Task requirements
For the records below, output every line from the one holding "(578, 119) none" through the final line, unaltered, and no other lines.

[[ Exercise material, beginning ]]

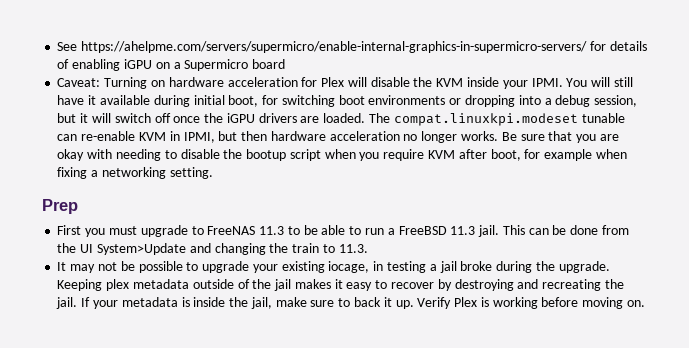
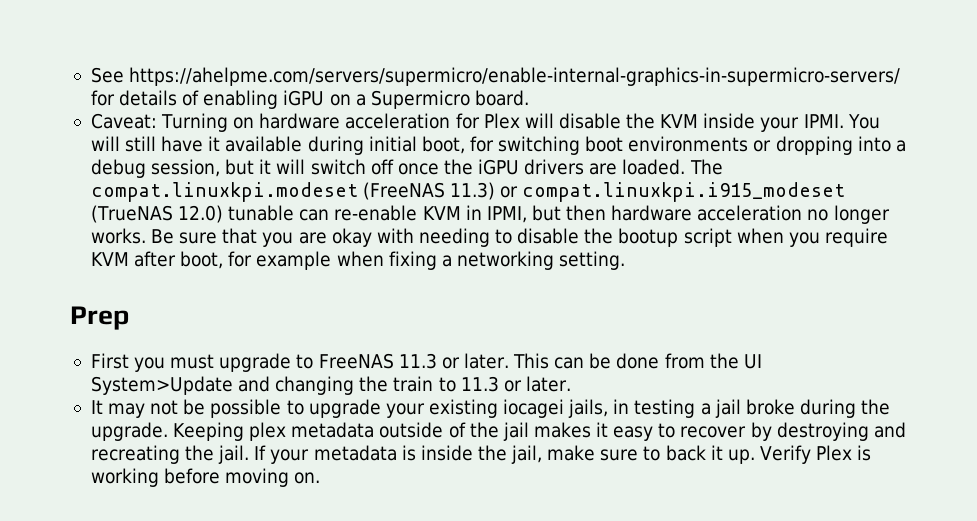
[252,59,286,69] board -> [474,90,529,106] board.
(578, 119) none -> [363,182,846,202] [90,205,223,223] (FreeNAS 11.3) or compat.linuxkpi.i915_modeset (TrueNAS 12.0)
[287,225,500,237] to be able to run a FreeBSD 11.3 jail. -> [441,353,509,369] or later.
[338,244,368,253] 11.3. -> [460,376,571,392] 11.3 or later.
[328,261,370,273] iocage, -> [503,399,609,418] iocagei jails,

[[ Exercise material, end ]]

Answer below
(578, 119) none -> [363,182,846,202] [90,205,223,223] (FreeNAS 11.3) or compat.linuxkpi.i915_modeset (TrueNAS 12.0)
[287,225,500,237] to be able to run a FreeBSD 11.3 jail. -> [441,353,509,369] or later.
[338,244,368,253] 11.3. -> [460,376,571,392] 11.3 or later.
[328,261,370,273] iocage, -> [503,399,609,418] iocagei jails,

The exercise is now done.